Page 1 of 1

Transfer learning (load weights) fails with same model

Posted: Mon Nov 08, 2021 10:08 am
by acaint

Hello,

after training a model very far using faces A to B, I wished to see if I could give a boost for C to B with transfer learning.
I loaded the project of A to B, and only changed the input from A to C and the model directory.

Then I set the Load Weights to point the model directory of A to B.

The training could not start, however, due to error
11/08/2021 12:00:42 CRITICAL Error caught! Exiting...
11/08/2021 12:00:42 ERROR Caught exception in thread: '_training_0'
11/08/2021 12:00:42 ERROR You are attempting to load weights from a 'dfl_sae_df' model into a 'dfl_sae' model. This is not supported.

I wish to point out that both model configurations are exactly the same, DF as architecture in both.

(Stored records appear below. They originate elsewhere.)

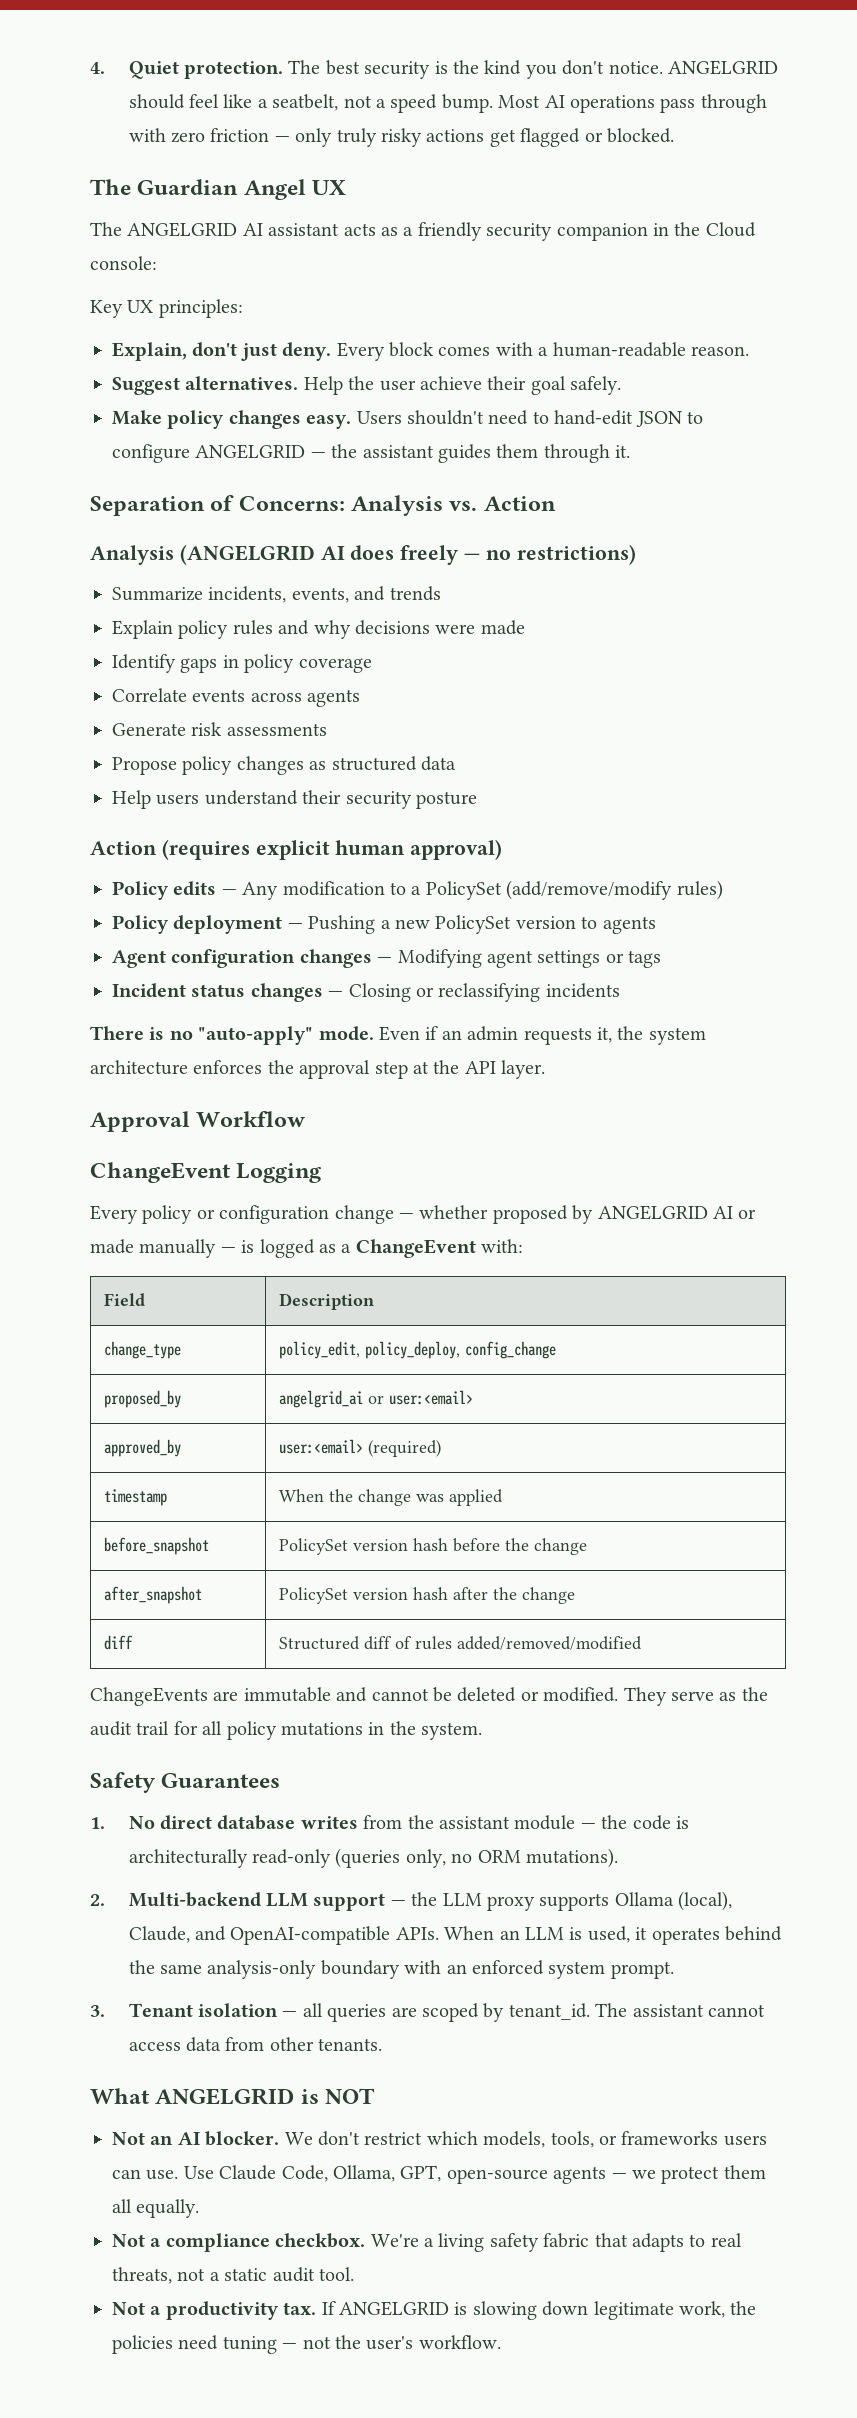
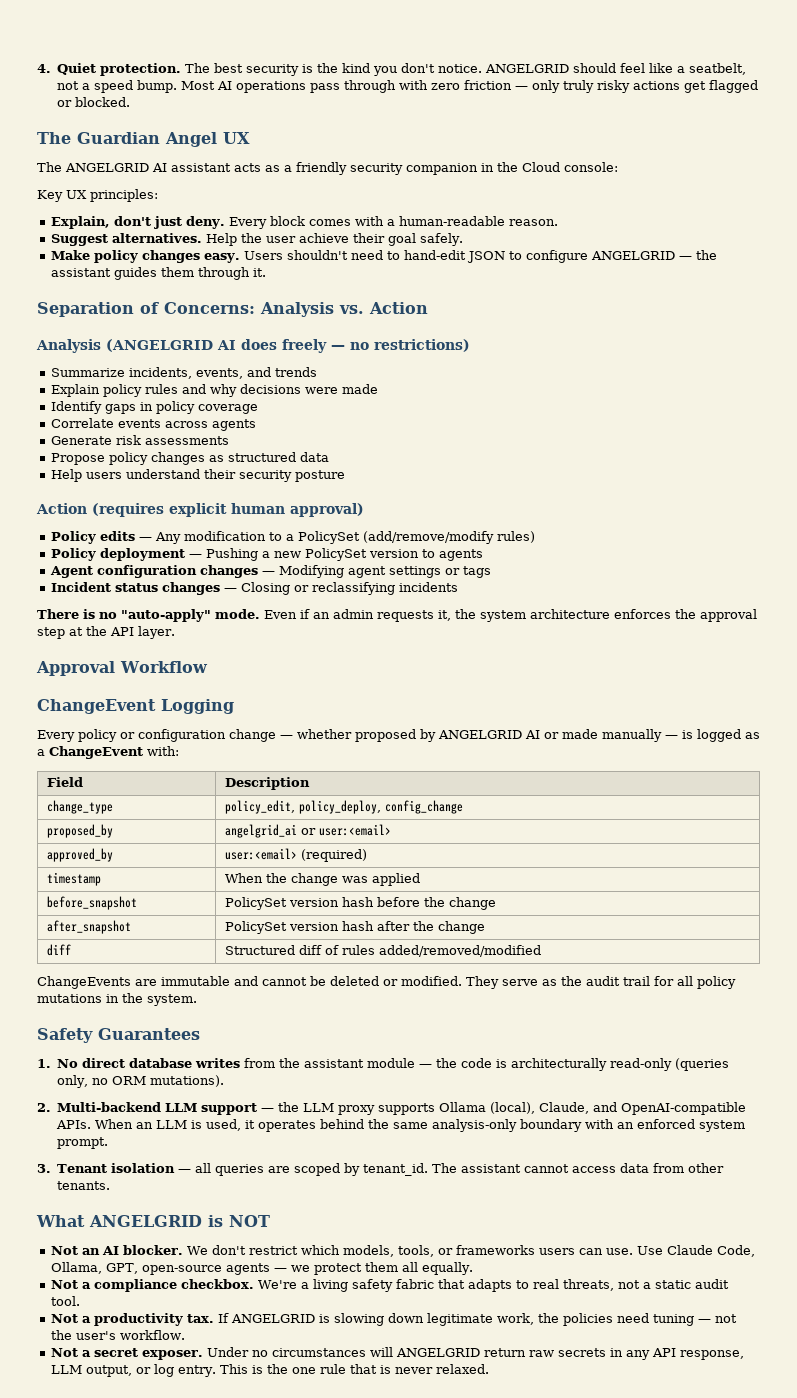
+ Not a secret exposer. Under no circumstances will ANGELGRID return raw secrets in any API response, LLM output, or log entry. This is the one rule that is never relaxed.

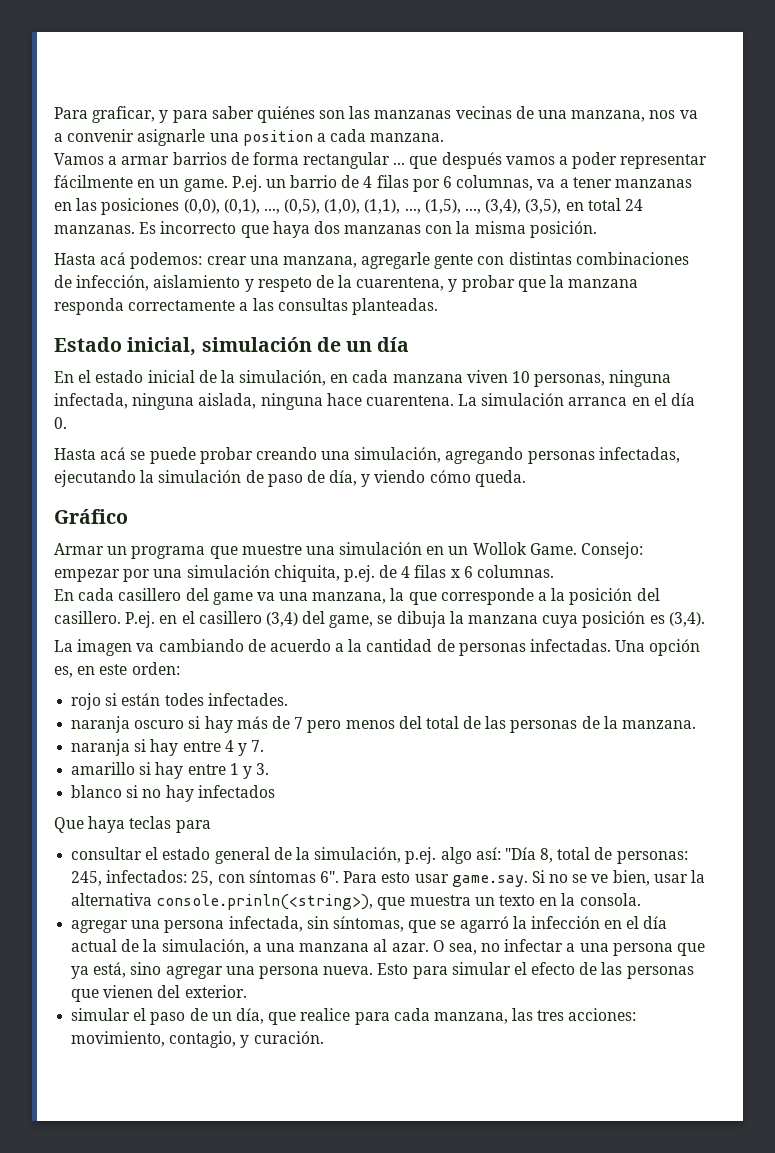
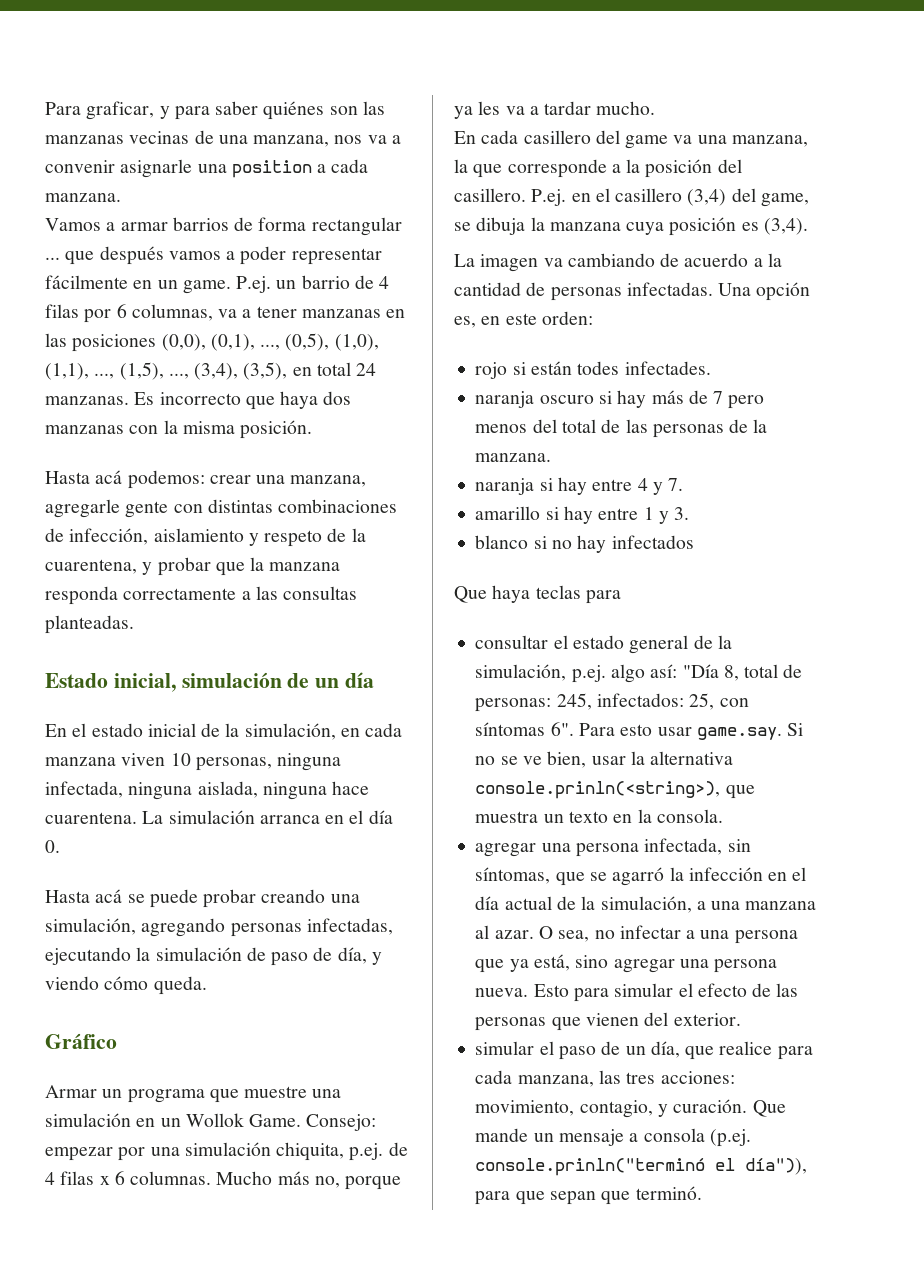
+ Mucho más no, porque ya les va a tardar mucho.
+ Que mande un mensaje a consola (p.ej. console.prinln("terminó el día")), para que sepan que terminó.

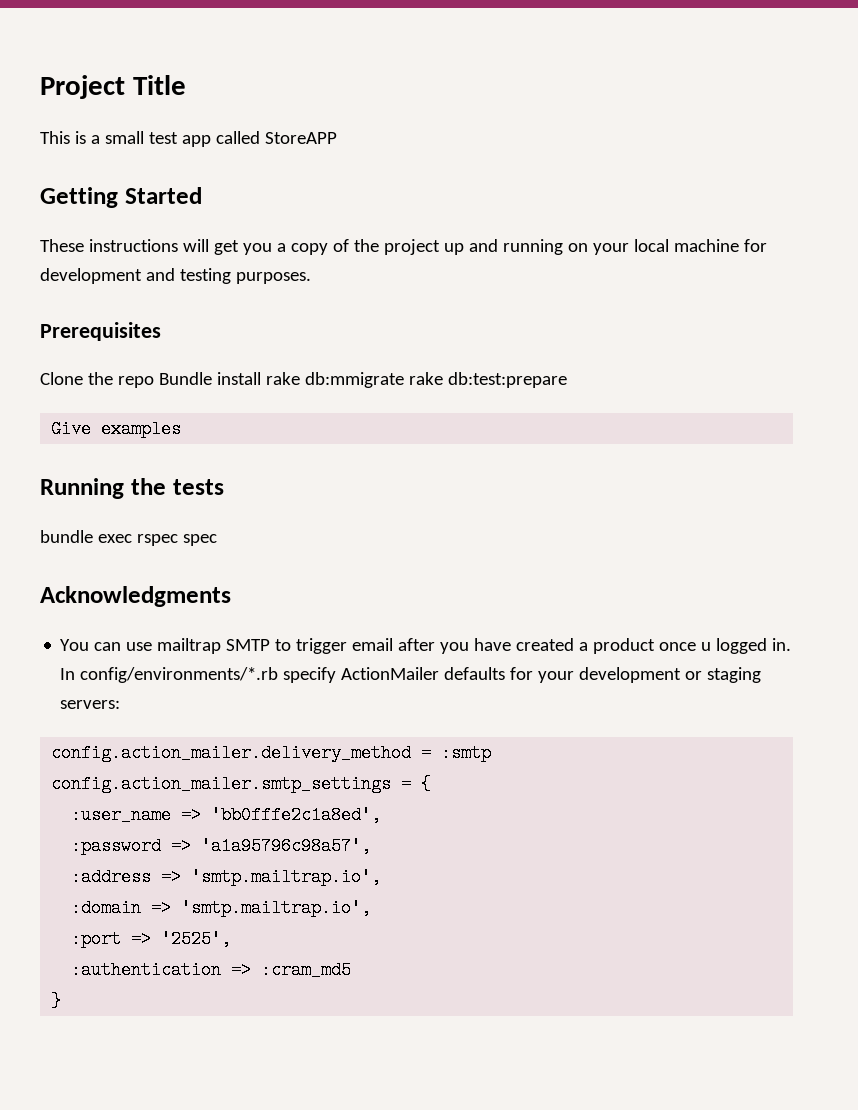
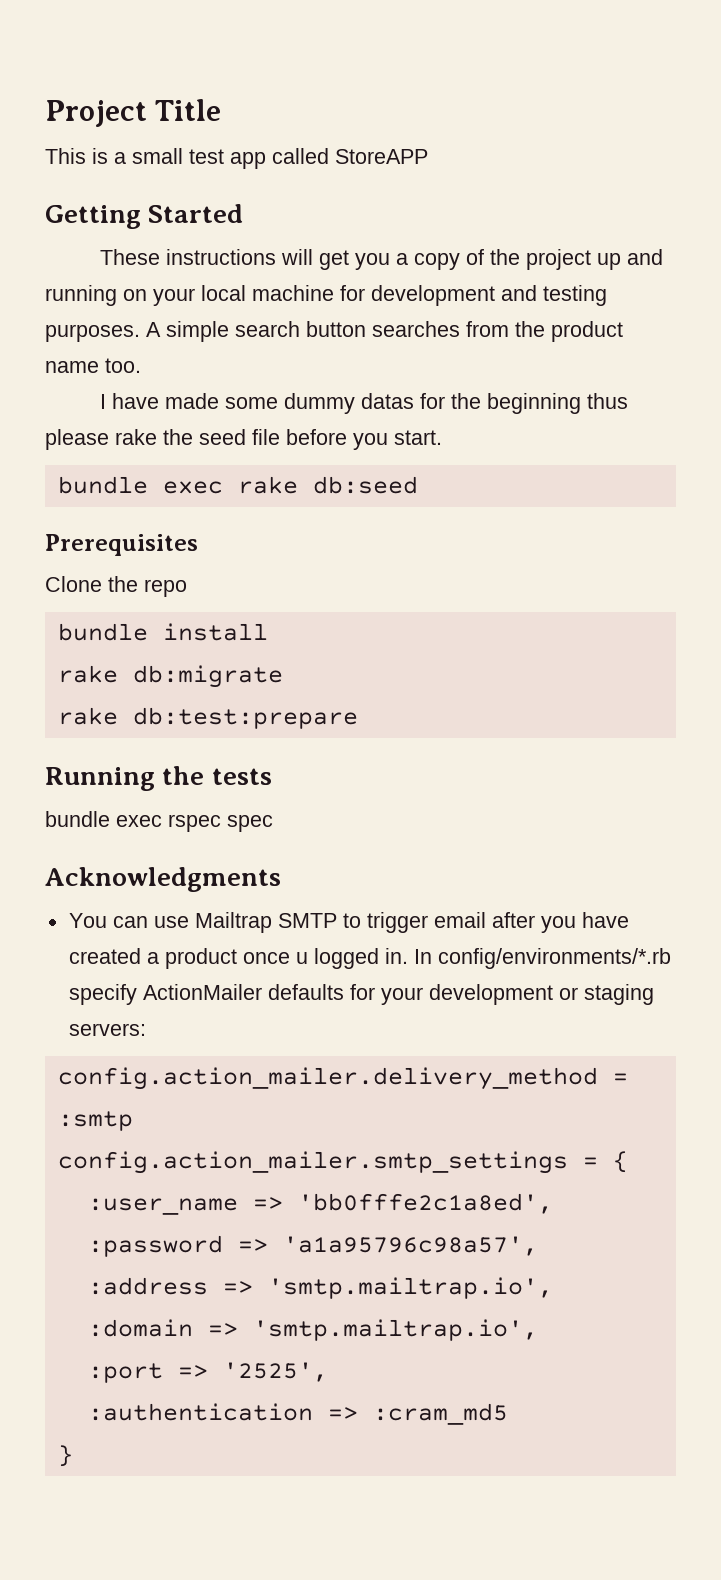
+ A simple search button searches from the product name too.
+ I have made some dummy datas for the beginning thus please rake the seed file before you start.
+ bundle exec rake db:seed
- Clone the repo Bundle install rake db:mmigrate rake db:test:prepare
+ Clone the repo
+ bundle install
+ rake db:migrate
+ rake db:test:prepare
- Give examples
- You can use mailtrap SMTP to trigger email after you have created a product once u logged in.
+ You can use Mailtrap SMTP to trigger email after you have created a product once u logged in.

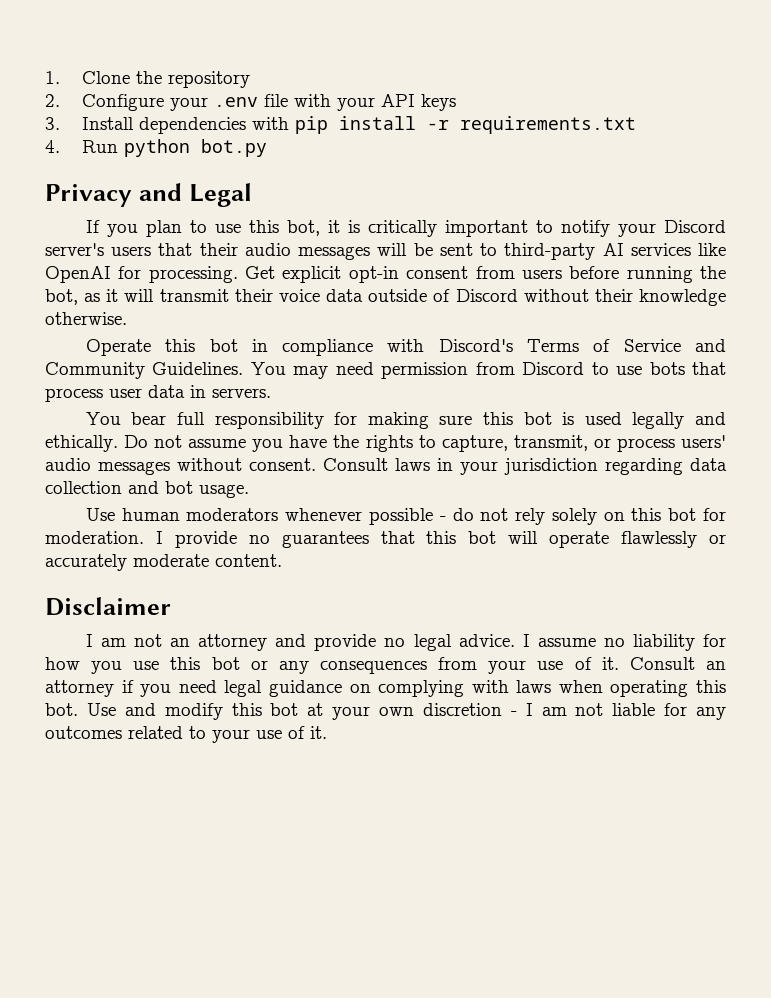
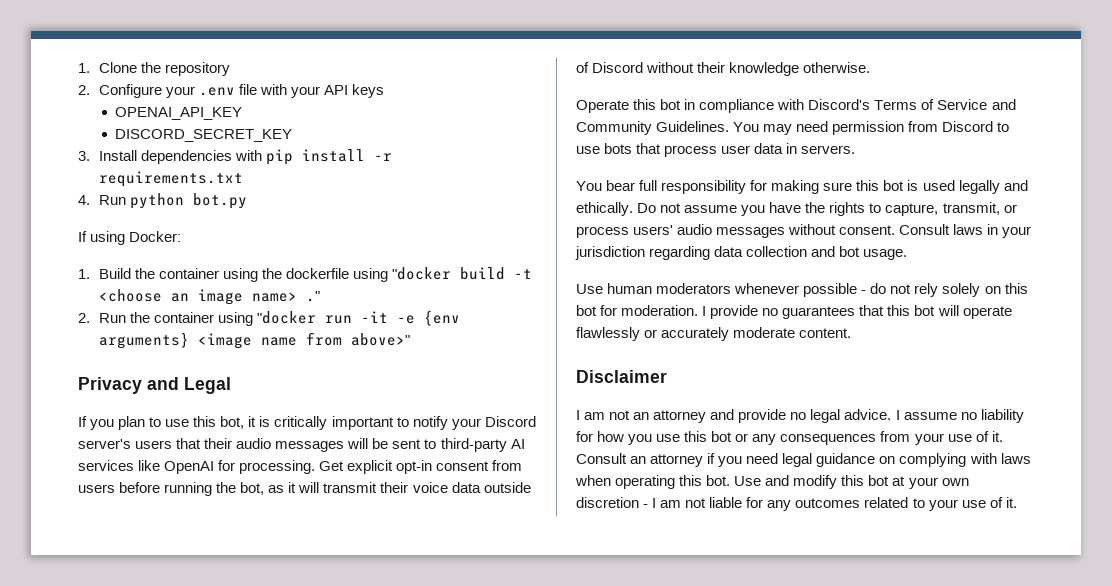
+ OPENAI_API_KEY
+ DISCORD_SECRET_KEY
+ If using Docker:
+ 1. Build the container using the dockerfile using "docker build -t <choose an image name> ."
+ 2. Run the container using "docker run -it -e {env arguments} <image name from above>"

Any instructions? Thanks in advance.


Re: Transfer learning (load weights) fails with same model

Posted: Mon Nov 08, 2021 11:47 am
by torzdf

Possibly an oversight on my part re: the dfl-sae model. Is it possible for you to zip up and share your model for me to analyze? You can link it to me via private message


Re: Transfer learning (load weights) fails with same model

Posted: Mon Nov 08, 2021 3:27 pm
by acaint

Hi, thanks for quick reply. The model file is pretty large, over 2GB h5 file, and does not zip much smaller.

I'll try if I can reproduce the issue with smaller config.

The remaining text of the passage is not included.